PROBLEM DESCRIPTION:
Give back every record exactly, images excluded.

── RECORDS PROVIDED

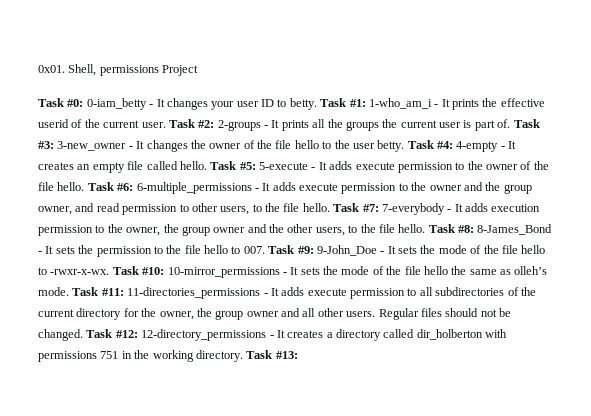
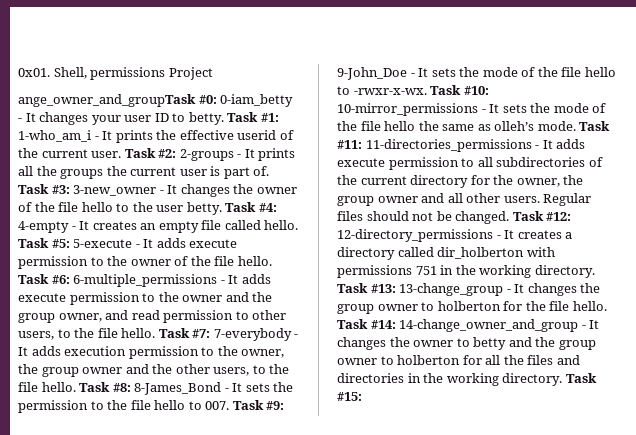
- Task #0: 0-iam_betty - It changes your user ID to betty.
+ ange_owner_and_groupTask #0: 0-iam_betty - It changes your user ID to betty.
- Task #13:
+ Task #13: 13-change_group - It changes the group owner to holberton for the file hello. Task #14: 14-change_owner_and_group - It changes the owner to betty and the group owner to holberton for all the files and directories in the working directory. Task #15:

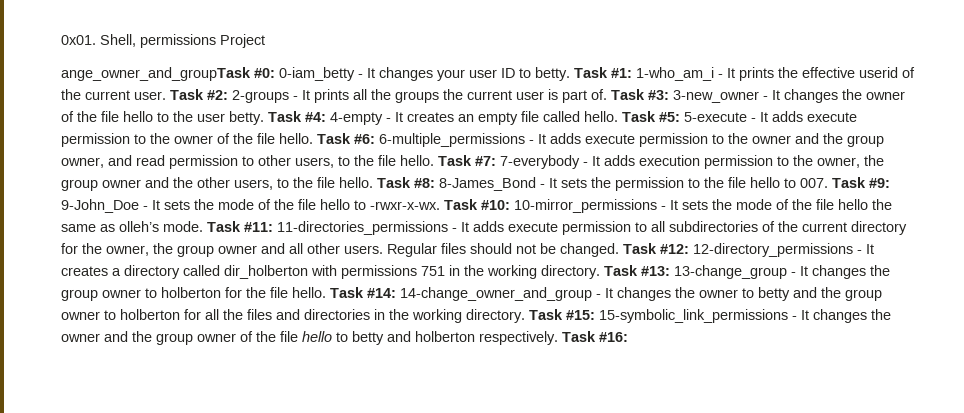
- Task #15:
+ Task #15: 15-symbolic_link_permissions - It changes the owner and the group owner of the file hello to betty and holberton respectively. Task #16:

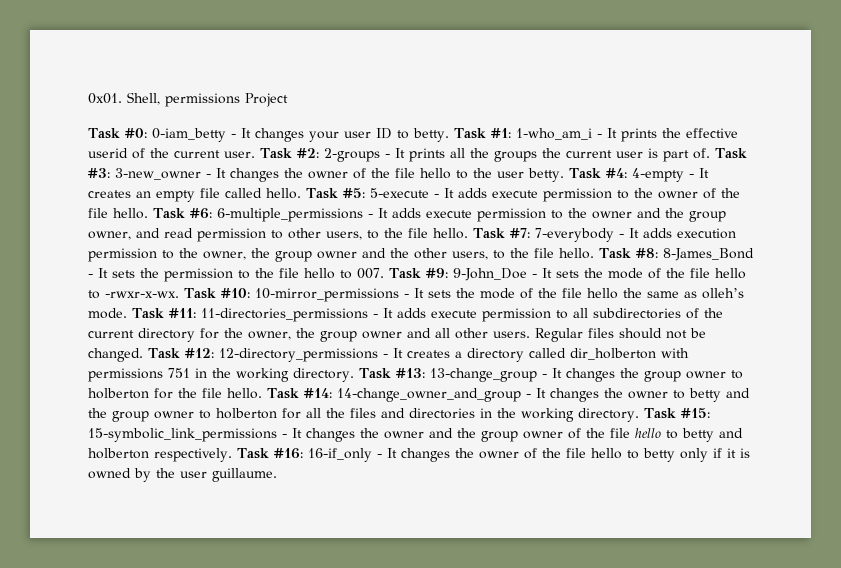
- ange_owner_and_groupTask #0: 0-iam_betty - It changes your user ID to betty.
+ Task #0: 0-iam_betty - It changes your user ID to betty.
- Task #16:
+ Task #16: 16-if_only - It changes the owner of the file hello to betty only if it is owned by the user guillaume.

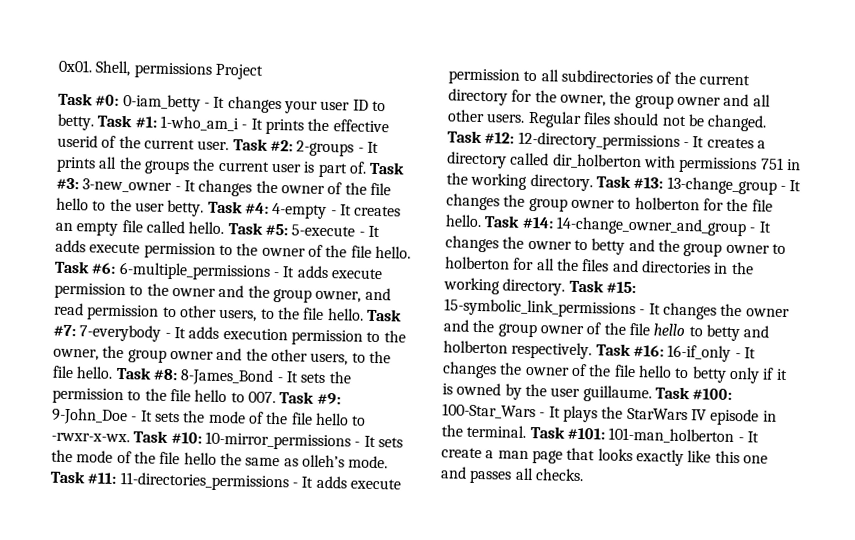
+ Task #100: 100-Star_Wars - It plays the StarWars IV episode in the terminal. Task #101: 101-man_holberton - It create a man page that looks exactly like this one and passes all checks.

────

TASK RESULT:
- Task #0: 0-iam_betty - It changes your user ID to betty.
+ ange_owner_and_groupTask #0: 0-iam_betty - It changes your user ID to betty.
- Task #13:
+ Task #13: 13-change_group - It changes the group owner to holberton for the file hello. Task #14: 14-change_owner_and_group - It changes the owner to betty and the group owner to holberton for all the files and directories in the working directory. Task #15:

- Task #15:
+ Task #15: 15-symbolic_link_permissions - It changes the owner and the group owner of the file hello to betty and holberton respectively. Task #16:

- ange_owner_and_groupTask #0: 0-iam_betty - It changes your user ID to betty.
+ Task #0: 0-iam_betty - It changes your user ID to betty.
- Task #16:
+ Task #16: 16-if_only - It changes the owner of the file hello to betty only if it is owned by the user guillaume.

+ Task #100: 100-Star_Wars - It plays the StarWars IV episode in the terminal. Task #101: 101-man_holberton - It create a man page that looks exactly like this one and passes all checks.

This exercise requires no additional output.